• [Task directions]
Check the listing that follows and work out how many lines include "prices". The reply is that number alone.

• [Provided entries]

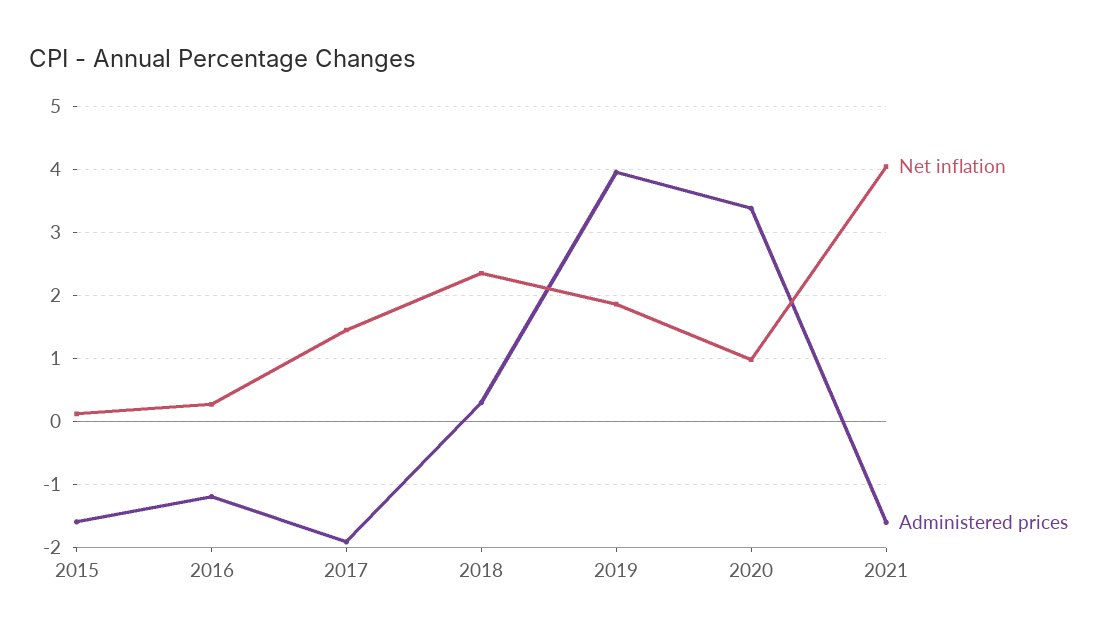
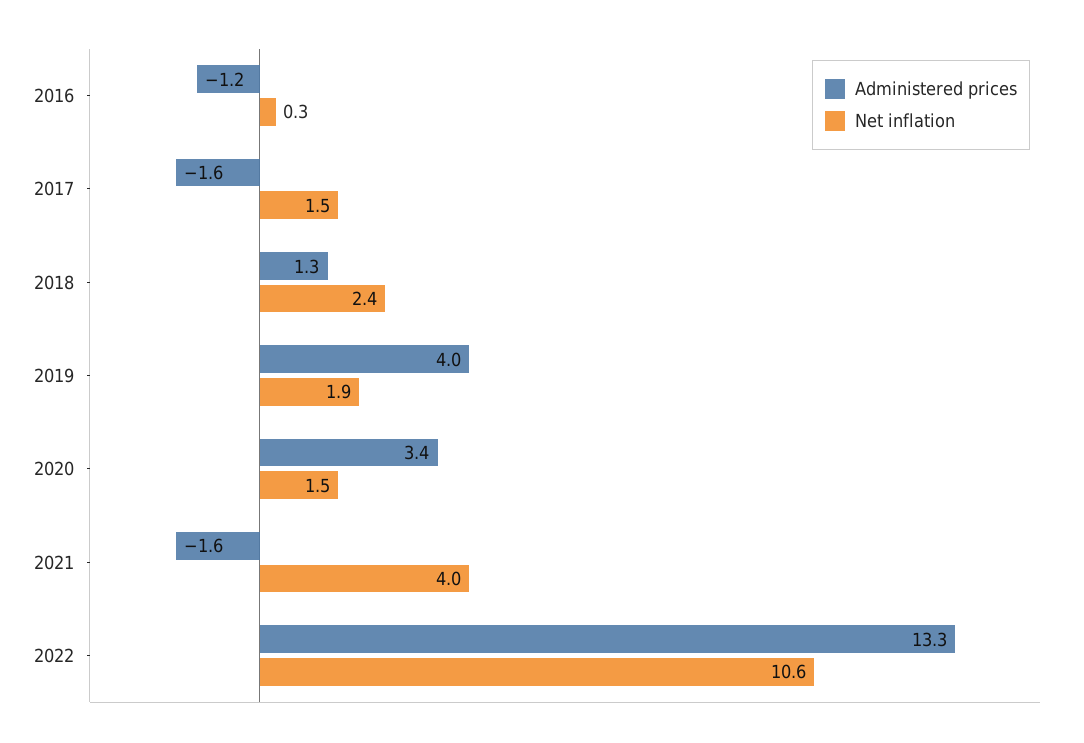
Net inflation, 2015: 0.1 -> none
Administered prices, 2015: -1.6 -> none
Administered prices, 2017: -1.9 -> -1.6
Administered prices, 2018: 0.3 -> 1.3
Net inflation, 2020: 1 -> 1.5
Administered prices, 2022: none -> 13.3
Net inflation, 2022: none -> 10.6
==
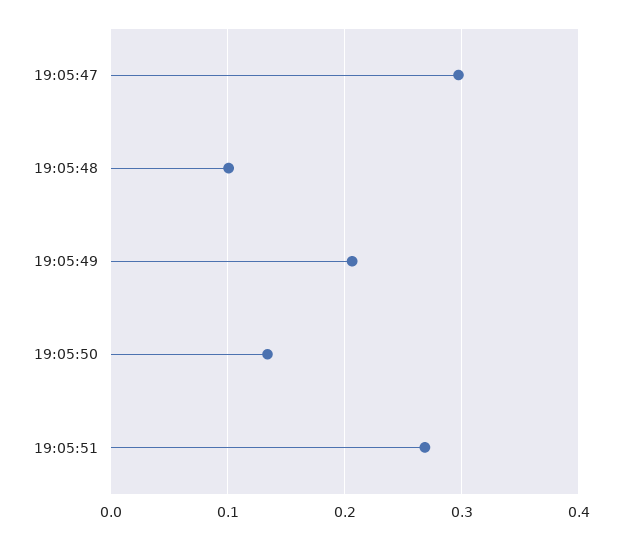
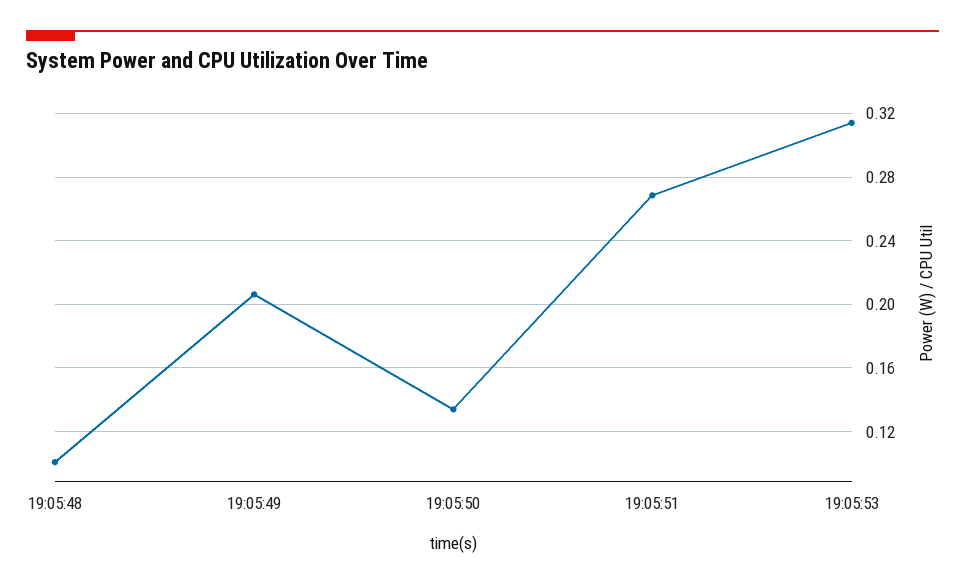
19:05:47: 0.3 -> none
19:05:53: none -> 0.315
...
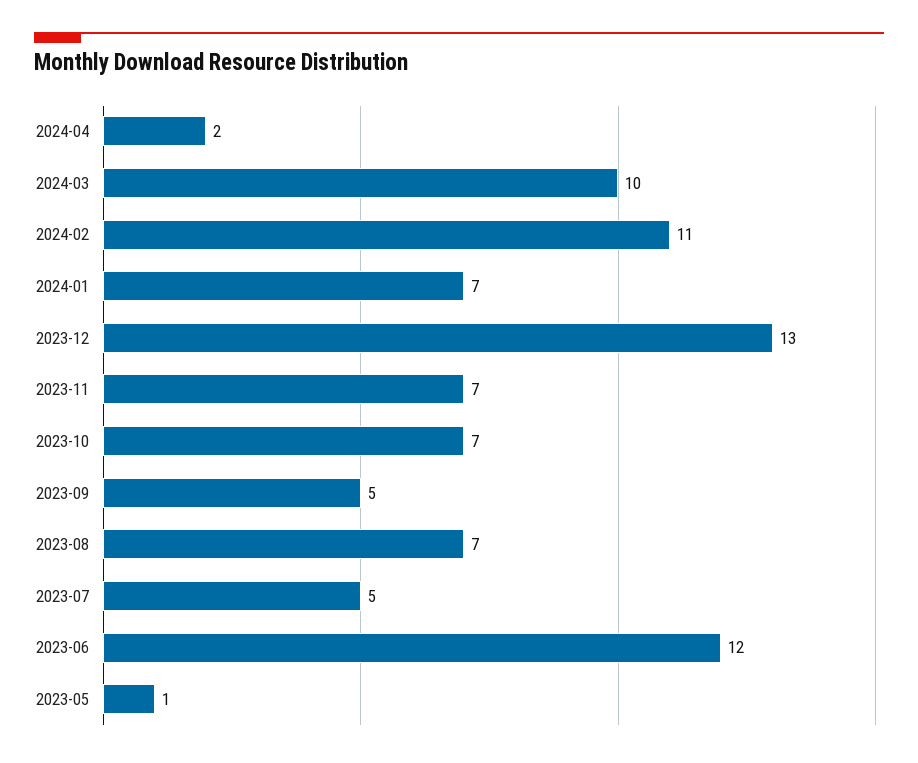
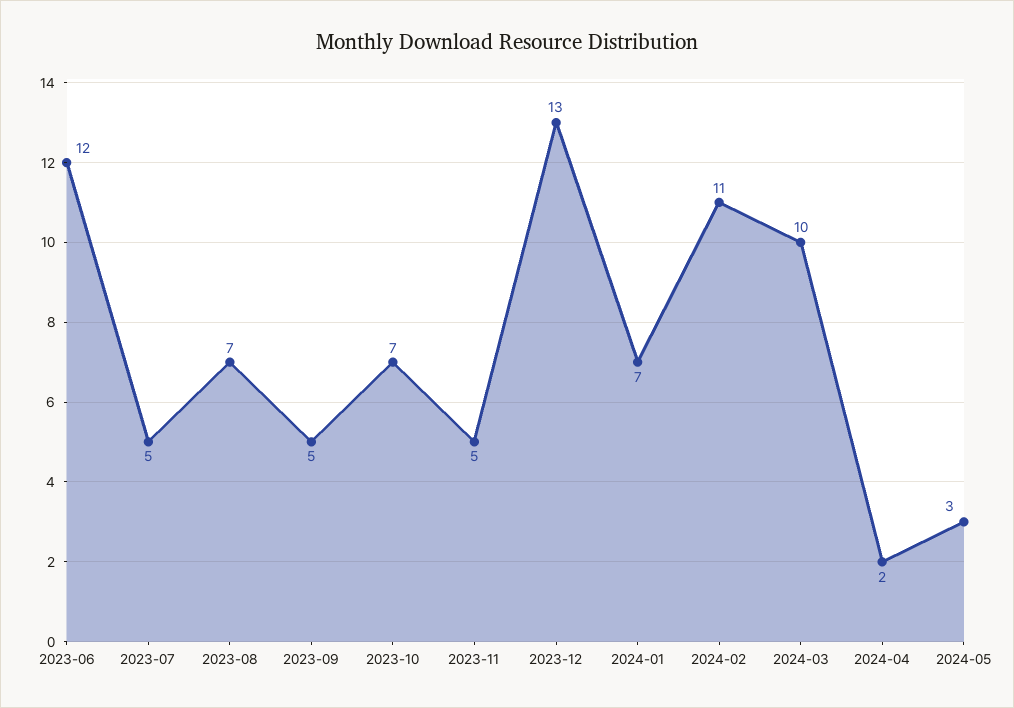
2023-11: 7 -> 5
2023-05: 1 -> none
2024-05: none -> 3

• [Problem solution]
4